Engineering Contradictions & Design Principles
Engineering Contradiction Analysis
1Measurement precision
If multiple temperature readings are taken over extended periods using an indwelling device, then measurement precision and reliability of ovulation detection are improved, but device complexity and ease of operation worsen
Solution Approach 1:
The indwelling temperature sensor automatically performs multiple temperature readings over extended periods without requiring manual intervention. The device self-regulates the monitoring process, taking readings at predetermined intervals and storing data locally, thereby improving measurement precision while minimizing the operational burden on users.
Solution Approach 2:
The patent replaces manual temperature measurement methods with an automated electronic sensing system. The indwelling sensor uses electronic temperature detection and data processing algorithms to automatically identify ovulation patterns, substituting mechanical/manual operations with automated electronic systems that enhance precision despite increased device complexity.
2Reliability
If multiple temperature readings are taken over extended periods, then reliability of ovulation detection is improved, but loss of time and productivity worsen
Solution Approach 1:
The system performs preliminary data collection and processing by automatically taking multiple temperature readings over extended periods and pre-processing the data to identify patterns. This preliminary action ensures reliable ovulation detection while reducing the time burden on users, as the heavy lifting of data collection and initial analysis is done automatically before clinical interpretation is needed.
Solution Approach 2:
The indwelling sensor maintains continuous temperature monitoring over extended periods, capturing the full thermal pattern associated with ovulation. This continuous useful action improves reliability by ensuring no critical temperature changes are missed, while the automated nature of the system minimizes the time users need to dedicate to monitoring.
3Measurement precision
If representative temperature values are analyzed over multiple extended periods, then prediction accuracy of fertile windows is improved, but device complexity and data processing requirements worsen
Solution Approach 1:
The system extracts only the essential temperature data points and patterns relevant to ovulation prediction from the extensive dataset collected over multiple extended periods. By focusing analysis on representative temperature values and key thermal patterns rather than processing every raw data point, the system improves prediction accuracy while managing data processing complexity through selective extraction of critical information.
Solution Approach 2:
The patent transforms raw temperature readings into meaningful parameters such as temperature trends, rate of change, and pattern recognition metrics. By changing the parameters from raw data to derived thermal characteristics, the system achieves more accurate fertile window prediction while reducing the computational complexity through dimensionality reduction and feature extraction.
4Ease of operation
If indwelling temperature measuring device is used for extended periods, then ease of operation is improved, but reliability worsens due to faulty or irrelevant data
Solution Approach 1:
The system incorporates feedback mechanisms that continuously monitor the quality and relevance of temperature data collected by the indwelling sensor.
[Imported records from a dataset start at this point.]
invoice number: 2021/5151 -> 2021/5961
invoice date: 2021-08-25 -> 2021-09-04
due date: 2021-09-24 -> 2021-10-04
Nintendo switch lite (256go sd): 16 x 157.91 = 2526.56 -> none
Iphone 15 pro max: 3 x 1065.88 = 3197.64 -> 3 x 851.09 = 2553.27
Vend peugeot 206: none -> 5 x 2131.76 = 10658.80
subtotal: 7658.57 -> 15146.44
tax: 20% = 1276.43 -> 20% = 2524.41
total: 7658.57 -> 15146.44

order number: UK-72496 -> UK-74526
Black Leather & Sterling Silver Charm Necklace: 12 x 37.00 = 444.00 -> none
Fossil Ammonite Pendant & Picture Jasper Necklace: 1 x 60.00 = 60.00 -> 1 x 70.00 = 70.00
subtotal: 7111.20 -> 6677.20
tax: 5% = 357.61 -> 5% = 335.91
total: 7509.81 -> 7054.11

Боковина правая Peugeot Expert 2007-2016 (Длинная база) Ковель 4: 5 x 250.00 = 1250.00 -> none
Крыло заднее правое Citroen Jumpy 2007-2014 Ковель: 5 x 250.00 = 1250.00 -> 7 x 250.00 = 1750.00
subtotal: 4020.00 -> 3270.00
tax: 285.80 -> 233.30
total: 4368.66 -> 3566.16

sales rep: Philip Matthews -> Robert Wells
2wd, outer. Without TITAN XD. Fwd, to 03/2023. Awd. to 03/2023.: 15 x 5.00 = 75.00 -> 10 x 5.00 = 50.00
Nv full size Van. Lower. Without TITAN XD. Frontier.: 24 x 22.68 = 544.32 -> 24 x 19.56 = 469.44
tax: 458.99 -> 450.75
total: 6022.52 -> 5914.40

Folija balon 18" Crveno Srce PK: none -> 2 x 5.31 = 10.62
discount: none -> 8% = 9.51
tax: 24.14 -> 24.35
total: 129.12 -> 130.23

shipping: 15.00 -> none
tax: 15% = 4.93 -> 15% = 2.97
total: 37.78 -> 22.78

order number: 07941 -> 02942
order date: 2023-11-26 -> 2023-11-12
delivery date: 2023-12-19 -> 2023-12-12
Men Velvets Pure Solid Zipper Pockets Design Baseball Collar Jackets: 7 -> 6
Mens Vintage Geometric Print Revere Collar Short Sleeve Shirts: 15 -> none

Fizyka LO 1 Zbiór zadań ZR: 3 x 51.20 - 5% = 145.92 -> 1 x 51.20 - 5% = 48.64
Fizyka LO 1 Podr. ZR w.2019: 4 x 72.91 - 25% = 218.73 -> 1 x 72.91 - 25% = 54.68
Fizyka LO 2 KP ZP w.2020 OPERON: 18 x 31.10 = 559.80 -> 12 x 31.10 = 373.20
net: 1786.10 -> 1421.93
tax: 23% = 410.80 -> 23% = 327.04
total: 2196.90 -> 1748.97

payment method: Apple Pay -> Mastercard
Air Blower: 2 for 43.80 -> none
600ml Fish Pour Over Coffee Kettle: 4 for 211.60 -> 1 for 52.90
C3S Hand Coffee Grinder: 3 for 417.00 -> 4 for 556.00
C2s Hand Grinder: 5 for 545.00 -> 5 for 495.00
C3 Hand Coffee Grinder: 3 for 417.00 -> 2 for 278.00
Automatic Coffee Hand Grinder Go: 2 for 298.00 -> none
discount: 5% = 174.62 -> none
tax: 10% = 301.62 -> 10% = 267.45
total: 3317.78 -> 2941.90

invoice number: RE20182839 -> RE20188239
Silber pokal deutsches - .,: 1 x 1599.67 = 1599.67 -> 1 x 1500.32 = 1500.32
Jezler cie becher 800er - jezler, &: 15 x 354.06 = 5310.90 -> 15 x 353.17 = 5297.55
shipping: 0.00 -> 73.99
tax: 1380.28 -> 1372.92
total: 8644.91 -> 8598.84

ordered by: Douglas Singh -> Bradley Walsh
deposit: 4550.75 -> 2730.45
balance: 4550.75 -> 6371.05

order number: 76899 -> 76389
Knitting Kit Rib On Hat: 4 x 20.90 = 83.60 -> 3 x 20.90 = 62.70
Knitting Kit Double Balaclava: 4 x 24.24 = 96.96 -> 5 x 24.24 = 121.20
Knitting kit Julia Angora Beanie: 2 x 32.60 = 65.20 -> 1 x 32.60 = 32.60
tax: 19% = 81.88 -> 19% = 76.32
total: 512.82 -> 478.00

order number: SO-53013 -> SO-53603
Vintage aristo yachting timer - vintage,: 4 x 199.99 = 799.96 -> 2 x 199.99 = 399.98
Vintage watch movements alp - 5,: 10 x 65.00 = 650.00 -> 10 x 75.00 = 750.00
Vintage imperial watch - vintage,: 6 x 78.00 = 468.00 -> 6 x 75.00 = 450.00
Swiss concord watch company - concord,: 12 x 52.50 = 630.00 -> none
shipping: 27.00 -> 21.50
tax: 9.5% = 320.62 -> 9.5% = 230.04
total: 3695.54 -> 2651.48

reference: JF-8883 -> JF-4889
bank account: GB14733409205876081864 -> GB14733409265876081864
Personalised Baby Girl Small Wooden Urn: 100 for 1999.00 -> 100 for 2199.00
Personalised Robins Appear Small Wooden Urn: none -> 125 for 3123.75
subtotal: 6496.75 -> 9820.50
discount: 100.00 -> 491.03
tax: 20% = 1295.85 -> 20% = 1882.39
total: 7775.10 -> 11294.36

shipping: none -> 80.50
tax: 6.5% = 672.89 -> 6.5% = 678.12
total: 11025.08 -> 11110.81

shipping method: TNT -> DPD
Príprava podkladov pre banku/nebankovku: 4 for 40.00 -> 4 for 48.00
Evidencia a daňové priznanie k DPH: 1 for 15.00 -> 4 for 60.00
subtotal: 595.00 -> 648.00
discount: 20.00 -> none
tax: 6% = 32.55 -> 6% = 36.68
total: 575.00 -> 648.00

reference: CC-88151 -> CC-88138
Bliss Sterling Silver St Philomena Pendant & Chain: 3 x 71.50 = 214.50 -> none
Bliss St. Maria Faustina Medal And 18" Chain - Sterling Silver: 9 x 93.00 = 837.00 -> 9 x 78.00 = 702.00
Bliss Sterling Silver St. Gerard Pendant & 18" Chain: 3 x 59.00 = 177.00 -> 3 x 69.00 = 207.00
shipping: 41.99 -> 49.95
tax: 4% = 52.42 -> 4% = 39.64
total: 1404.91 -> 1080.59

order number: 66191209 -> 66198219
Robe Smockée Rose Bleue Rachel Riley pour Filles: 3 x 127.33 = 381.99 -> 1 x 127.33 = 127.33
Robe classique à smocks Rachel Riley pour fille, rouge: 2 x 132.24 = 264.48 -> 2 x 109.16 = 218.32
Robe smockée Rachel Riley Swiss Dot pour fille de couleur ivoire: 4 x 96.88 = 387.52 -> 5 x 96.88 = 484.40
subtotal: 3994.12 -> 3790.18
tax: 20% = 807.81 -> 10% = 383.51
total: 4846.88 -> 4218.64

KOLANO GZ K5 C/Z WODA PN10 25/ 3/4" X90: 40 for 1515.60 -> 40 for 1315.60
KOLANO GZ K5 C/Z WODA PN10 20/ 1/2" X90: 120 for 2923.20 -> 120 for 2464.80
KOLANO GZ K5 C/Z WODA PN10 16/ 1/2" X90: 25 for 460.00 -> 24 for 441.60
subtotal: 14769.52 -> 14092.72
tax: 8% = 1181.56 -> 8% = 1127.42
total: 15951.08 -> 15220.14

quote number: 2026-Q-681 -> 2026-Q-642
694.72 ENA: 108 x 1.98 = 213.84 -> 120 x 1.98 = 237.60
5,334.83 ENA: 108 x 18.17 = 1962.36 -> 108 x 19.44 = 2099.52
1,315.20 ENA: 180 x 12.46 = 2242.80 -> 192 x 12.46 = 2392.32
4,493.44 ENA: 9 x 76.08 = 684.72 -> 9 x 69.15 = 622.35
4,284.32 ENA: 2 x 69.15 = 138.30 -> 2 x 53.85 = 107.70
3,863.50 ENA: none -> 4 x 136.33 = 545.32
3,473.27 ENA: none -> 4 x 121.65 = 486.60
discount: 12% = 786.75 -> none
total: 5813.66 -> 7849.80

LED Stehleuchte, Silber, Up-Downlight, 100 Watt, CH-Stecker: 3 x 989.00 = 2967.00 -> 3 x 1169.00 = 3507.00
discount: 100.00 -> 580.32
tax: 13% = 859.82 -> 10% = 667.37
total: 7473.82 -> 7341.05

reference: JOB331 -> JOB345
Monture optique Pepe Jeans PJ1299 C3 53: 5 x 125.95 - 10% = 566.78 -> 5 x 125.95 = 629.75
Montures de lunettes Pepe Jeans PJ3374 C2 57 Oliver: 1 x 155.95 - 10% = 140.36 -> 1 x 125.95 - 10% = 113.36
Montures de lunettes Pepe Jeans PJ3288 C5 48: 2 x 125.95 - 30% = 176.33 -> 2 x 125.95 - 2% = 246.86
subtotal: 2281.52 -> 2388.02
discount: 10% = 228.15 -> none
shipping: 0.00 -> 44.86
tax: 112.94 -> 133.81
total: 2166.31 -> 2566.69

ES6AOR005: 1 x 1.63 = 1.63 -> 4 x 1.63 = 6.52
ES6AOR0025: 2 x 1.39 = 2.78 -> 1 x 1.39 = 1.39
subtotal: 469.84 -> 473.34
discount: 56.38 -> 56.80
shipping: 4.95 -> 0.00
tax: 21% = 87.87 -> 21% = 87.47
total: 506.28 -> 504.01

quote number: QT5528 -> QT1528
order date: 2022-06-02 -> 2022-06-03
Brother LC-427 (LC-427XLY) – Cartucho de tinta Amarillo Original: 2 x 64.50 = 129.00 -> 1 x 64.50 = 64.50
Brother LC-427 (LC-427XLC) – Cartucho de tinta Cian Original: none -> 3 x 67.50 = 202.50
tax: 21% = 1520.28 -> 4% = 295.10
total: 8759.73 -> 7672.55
Algorithms analyze incoming data to identify faulty or irrelevant readings based on predetermined criteria, and provide feedback to adjust the monitoring parameters or flag problematic data points, thereby maintaining ease of operation while improving data reliability through automated quality control.
Applied Scientific Principles
This section explains which scientific principles are used to turn an abstract innovation direction into a practical engineering solution.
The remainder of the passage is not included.